Demand for heavy checks, component repairs, cabin upgrades and aircraft technical support is being driven by the country’s high-volume international networks and wide mix of aircraft types. Etihad Airways said it carried 22.4 million passengers in 2025 and expanded its operating fleet to 127 aircraft after adding 29 jets during the year. Large, fast-turnaround schedules at UAE hubs require extensive maintenance capacity, including line maintenance at airports and longer-duration work in dedicated hangars.
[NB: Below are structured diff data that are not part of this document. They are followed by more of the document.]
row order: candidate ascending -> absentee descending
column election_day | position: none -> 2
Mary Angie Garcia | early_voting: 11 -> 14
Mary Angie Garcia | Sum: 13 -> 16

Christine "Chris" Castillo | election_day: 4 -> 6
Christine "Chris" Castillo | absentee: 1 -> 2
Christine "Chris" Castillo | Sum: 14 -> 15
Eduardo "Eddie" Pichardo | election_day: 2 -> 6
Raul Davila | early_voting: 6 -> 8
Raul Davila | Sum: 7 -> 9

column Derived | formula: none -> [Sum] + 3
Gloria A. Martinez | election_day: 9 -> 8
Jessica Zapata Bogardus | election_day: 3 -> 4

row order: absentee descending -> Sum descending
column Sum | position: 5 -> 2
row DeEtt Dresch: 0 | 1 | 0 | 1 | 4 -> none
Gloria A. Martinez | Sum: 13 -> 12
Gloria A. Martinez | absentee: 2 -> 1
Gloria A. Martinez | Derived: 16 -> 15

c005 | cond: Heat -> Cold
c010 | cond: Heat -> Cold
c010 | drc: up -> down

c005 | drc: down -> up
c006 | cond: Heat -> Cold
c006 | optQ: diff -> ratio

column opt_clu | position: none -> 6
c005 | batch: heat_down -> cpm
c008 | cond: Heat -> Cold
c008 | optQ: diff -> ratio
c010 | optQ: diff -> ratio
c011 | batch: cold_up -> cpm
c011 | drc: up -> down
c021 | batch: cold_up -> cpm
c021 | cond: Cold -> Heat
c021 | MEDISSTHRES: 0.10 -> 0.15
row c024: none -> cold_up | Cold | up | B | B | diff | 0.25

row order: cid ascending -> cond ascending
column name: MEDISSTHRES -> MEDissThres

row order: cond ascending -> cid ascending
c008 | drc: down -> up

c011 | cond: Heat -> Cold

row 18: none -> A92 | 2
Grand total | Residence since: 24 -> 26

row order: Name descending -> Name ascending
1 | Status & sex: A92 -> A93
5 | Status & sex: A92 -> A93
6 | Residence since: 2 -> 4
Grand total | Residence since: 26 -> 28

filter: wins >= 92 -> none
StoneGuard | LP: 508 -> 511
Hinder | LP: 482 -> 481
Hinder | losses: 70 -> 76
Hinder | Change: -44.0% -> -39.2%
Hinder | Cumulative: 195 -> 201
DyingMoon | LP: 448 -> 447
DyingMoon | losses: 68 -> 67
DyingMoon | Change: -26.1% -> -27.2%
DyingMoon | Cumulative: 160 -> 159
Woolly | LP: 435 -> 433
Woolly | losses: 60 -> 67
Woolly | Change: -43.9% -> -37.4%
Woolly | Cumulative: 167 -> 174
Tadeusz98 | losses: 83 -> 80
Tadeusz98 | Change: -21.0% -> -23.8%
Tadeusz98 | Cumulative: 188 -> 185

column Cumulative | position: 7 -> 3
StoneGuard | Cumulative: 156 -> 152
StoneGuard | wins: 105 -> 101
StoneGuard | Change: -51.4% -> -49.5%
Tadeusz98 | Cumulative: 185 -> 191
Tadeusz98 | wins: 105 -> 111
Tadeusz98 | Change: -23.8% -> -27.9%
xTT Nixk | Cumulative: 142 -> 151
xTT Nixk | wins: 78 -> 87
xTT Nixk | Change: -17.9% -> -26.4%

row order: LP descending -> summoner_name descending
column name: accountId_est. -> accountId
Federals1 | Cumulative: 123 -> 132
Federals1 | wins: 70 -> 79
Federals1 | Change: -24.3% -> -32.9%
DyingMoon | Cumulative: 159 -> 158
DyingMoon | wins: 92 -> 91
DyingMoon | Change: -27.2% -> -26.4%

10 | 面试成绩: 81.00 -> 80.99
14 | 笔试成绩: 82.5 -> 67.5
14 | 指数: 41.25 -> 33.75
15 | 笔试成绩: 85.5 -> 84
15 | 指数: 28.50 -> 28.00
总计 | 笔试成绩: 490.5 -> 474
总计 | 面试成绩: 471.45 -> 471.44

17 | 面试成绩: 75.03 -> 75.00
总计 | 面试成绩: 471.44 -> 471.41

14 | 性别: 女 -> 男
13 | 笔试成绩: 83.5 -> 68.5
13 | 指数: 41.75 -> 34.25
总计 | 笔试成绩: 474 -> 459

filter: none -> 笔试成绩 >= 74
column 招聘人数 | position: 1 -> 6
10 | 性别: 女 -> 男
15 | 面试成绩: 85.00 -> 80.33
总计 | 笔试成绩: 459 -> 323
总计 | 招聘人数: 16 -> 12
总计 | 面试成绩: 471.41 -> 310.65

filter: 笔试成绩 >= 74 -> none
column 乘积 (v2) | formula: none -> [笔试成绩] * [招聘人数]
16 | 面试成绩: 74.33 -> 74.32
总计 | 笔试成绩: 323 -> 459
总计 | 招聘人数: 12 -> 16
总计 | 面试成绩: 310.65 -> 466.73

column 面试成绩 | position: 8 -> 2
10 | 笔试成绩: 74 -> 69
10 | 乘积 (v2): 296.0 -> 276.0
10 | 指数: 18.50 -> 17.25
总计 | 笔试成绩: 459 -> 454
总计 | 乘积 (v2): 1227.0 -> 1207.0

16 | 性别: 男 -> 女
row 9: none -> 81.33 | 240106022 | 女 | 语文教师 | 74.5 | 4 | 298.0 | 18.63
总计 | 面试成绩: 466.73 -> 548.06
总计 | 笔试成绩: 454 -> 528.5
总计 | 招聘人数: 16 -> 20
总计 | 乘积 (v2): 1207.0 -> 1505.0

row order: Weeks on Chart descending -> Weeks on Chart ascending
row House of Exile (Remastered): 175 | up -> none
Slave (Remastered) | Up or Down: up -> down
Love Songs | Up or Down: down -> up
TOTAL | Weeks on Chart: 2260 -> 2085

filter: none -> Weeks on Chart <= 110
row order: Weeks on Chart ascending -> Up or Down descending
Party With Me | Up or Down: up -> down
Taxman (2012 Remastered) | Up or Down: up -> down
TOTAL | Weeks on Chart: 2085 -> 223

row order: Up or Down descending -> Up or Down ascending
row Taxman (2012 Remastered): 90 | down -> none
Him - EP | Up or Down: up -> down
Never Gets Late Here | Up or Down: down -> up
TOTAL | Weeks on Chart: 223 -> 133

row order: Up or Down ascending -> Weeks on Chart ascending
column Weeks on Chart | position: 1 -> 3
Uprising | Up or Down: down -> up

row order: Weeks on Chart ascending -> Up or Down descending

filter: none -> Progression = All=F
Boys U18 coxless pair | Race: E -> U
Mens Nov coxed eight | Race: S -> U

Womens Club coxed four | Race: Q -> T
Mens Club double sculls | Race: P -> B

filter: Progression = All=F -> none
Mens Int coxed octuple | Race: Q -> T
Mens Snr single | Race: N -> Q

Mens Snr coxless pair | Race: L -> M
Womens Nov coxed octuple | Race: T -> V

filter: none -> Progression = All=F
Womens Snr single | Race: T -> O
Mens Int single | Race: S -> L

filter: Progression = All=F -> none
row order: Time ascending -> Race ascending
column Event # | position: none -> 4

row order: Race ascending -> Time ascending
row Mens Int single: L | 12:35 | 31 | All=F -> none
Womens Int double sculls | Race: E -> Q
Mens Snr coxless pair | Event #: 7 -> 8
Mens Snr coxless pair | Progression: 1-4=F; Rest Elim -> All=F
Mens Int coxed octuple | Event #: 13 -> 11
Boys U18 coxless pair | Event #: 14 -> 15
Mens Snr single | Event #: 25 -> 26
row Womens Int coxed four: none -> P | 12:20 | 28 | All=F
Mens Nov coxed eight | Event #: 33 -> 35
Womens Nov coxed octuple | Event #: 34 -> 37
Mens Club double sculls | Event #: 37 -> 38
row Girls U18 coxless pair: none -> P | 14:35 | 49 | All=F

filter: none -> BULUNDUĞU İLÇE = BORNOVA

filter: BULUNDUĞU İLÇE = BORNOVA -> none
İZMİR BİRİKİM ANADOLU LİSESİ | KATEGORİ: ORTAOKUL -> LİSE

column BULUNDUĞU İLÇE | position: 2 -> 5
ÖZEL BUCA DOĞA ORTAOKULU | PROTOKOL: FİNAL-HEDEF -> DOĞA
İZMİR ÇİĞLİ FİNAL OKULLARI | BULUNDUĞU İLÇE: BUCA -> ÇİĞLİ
Specialised zones have also expanded the industrial footprint that supports airline and third-party maintenance. During 2025, Dubai South’s Mohammed bin Rashid Aerospace Hub signed agreements with Avia Solutions Group, Atherion Aerospace, UUDS, Tariq Al Futtaim Group and Al Burj Holding, and said new facilities were inaugurated for Satys, Tim Aerospace and RH Aero. Dubai South also cited a new built-to-suit facility for GE at the hub and highlighted recent launches including the Sky Support Complex, a 16,661-square-metre landside facility with 14 units.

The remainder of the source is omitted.